§ **What is required**:
Beginning with the line containing "font-weight: 400 ->" and ending with the last line of the records, set down every line exactly.

§ **Records to use**:
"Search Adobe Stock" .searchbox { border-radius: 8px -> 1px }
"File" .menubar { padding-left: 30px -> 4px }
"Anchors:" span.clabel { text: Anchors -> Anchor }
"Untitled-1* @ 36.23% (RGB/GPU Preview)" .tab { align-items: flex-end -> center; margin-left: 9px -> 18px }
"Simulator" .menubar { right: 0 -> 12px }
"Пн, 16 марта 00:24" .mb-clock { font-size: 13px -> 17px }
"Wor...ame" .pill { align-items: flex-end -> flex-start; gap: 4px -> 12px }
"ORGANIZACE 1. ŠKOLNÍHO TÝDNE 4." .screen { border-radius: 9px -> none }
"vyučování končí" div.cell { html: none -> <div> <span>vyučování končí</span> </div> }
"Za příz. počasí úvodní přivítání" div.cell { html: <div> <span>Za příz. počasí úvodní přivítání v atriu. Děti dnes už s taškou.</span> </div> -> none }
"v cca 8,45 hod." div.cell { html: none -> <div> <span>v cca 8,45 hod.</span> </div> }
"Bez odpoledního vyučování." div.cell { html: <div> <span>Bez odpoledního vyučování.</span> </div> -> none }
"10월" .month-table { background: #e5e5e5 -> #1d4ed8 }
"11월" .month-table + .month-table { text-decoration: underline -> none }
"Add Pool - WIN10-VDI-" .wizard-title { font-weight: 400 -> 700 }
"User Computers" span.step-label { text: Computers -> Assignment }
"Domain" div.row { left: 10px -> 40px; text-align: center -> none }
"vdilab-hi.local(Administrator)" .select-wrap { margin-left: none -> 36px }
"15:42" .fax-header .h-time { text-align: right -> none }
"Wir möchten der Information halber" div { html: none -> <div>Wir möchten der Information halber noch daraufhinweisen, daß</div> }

§ **The answer**:
"Add Pool - WIN10-VDI-" .wizard-title { font-weight: 400 -> 700 }
"User Computers" span.step-label { text: Computers -> Assignment }
"Domain" div.row { left: 10px -> 40px; text-align: center -> none }
"vdilab-hi.local(Administrator)" .select-wrap { margin-left: none -> 36px }
"15:42" .fax-header .h-time { text-align: right -> none }
"Wir möchten der Information halber" div { html: none -> <div>Wir möchten der Information halber noch daraufhinweisen, daß</div> }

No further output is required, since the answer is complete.